The Build Administrator role is an example of an appropriately graduated role. It grants members additional permissions to manage builds and build definitions, and nothing more.

However, Teams cannot use TFS with only Contributor (or Build Administrator) permissions. Routine use requires that some members must be able to manage iterations (and area paths), for example. Or merge and branch code. These users must be given permissions higher than Contributor, and that means Project Administrator.

The problem is that the Project Administrator role can modify workitem type definitions, manage states, transitions, and even delete the Project altogether.

When you give the PM assigned to managing iterations (for example) enough permissions to do this, he or she should simply not have the ability to unintentionally do this much damage!

The Solution

By creating a Power Users role, we are able to create a permission set graduated between Contributor and Project Administrator.
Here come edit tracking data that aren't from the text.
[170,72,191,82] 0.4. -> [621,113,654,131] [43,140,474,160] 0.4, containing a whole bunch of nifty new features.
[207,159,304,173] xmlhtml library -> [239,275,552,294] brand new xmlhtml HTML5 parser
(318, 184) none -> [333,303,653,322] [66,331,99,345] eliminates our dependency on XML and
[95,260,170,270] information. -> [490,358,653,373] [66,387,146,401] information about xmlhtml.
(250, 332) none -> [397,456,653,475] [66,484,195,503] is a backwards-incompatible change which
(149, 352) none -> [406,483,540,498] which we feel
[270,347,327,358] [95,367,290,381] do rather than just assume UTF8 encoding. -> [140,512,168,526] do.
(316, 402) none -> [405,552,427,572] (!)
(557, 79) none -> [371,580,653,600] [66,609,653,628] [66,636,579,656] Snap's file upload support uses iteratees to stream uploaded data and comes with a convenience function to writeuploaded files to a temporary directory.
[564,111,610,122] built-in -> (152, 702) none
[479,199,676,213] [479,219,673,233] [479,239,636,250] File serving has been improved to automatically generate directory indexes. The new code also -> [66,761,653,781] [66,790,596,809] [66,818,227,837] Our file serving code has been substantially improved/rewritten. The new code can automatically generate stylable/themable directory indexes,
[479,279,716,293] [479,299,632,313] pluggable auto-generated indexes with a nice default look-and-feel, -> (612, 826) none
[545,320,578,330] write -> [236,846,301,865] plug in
This role has the ability to manage routine processes, like Iterations, Area Paths, Branching, etc. This role cannot manage security, nor change the template configuration.

Creating a role requires running a series of commands on the TFSSecurity.exe tool. It is not straightforward to get the object references for this tool, and these are different for every Project. (Also, because TFS is quite happy to grant permissions on objects that don’t exist, it is not obvious when the references are wrong). Ultimately, the easiest way to collect the names, paths, or IDs was to query the objects out of the SQL backend. Note that this SQL script only reads from the database; it does no unsupported writes.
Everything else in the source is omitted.